### What the task requires
Once you reach the line containing "[379,685,451,697] parameter ->" in the data below, restate each line word for word up to and including the one containing "[659,1425,734,1437] parameter. ->".

### Supplied records
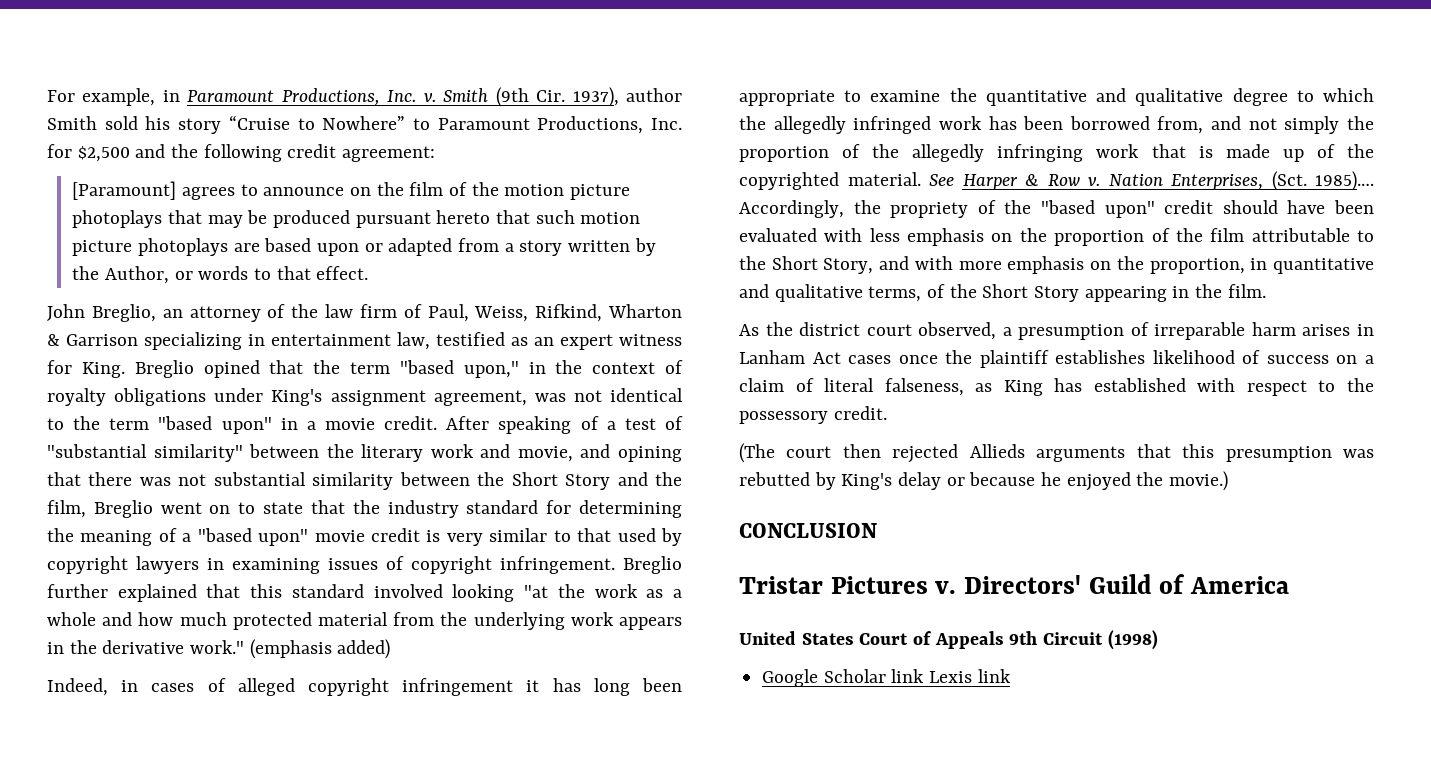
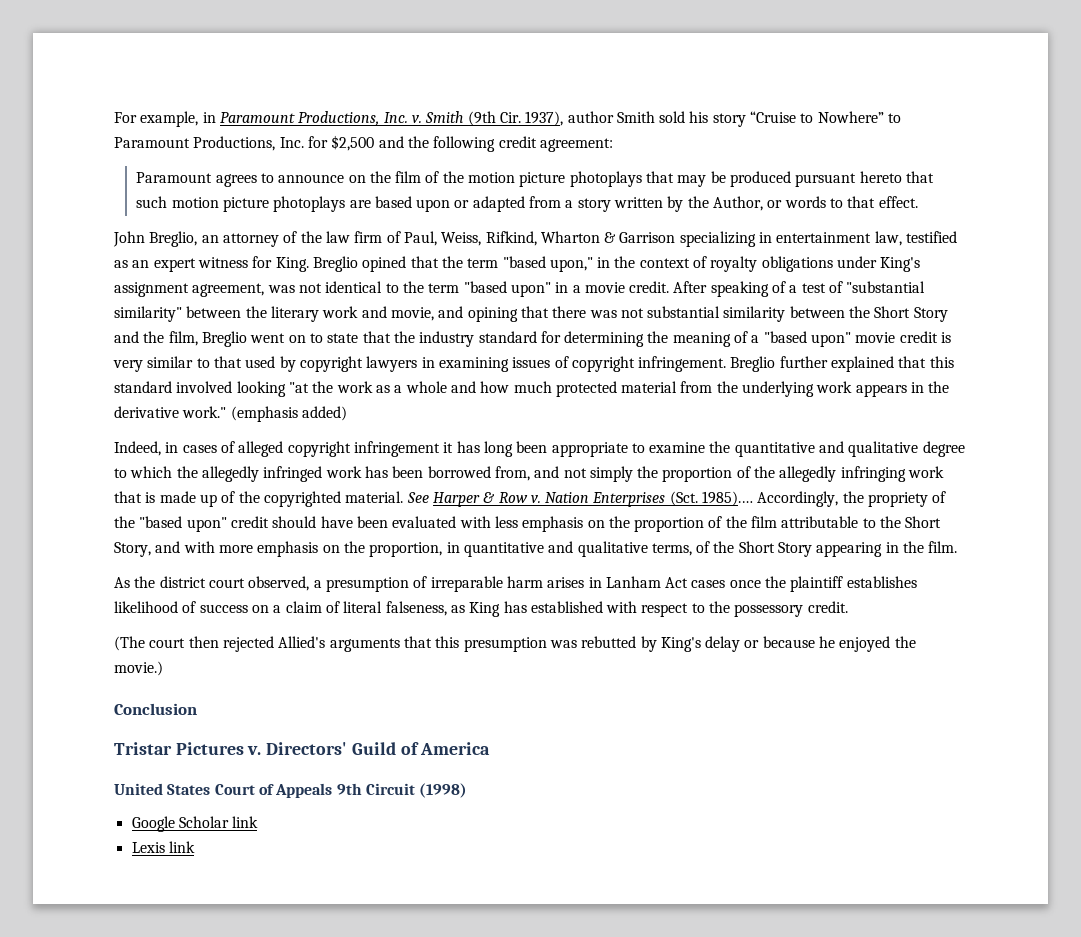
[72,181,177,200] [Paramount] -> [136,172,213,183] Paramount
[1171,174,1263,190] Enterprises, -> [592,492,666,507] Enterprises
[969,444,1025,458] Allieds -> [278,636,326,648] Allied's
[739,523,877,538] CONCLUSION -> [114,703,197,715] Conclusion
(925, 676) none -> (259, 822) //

--

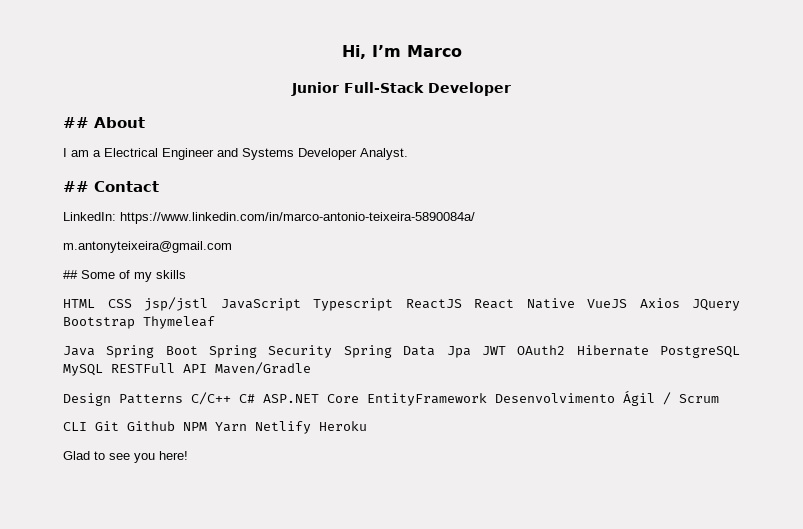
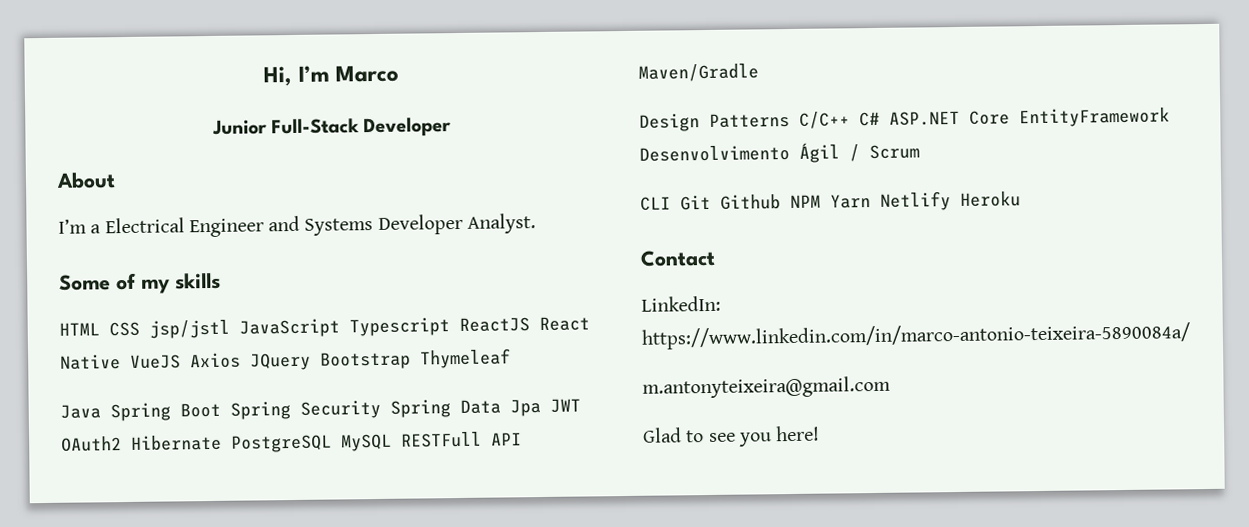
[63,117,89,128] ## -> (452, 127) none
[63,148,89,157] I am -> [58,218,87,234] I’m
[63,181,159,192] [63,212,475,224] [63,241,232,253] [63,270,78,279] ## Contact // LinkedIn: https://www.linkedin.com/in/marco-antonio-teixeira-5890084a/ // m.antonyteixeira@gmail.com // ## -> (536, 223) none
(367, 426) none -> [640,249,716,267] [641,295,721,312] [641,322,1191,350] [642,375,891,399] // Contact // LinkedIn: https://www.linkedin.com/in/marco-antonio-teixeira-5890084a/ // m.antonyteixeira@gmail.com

...

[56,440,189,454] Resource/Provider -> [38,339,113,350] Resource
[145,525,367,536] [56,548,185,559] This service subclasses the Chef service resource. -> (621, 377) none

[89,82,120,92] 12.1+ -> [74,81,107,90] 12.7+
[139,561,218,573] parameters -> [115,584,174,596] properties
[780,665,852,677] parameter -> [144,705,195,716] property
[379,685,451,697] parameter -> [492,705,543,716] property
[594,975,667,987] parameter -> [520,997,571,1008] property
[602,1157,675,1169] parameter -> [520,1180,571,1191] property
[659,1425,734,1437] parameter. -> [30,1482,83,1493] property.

### Task output
[379,685,451,697] parameter -> [492,705,543,716] property
[594,975,667,987] parameter -> [520,997,571,1008] property
[602,1157,675,1169] parameter -> [520,1180,571,1191] property
[659,1425,734,1437] parameter. -> [30,1482,83,1493] property.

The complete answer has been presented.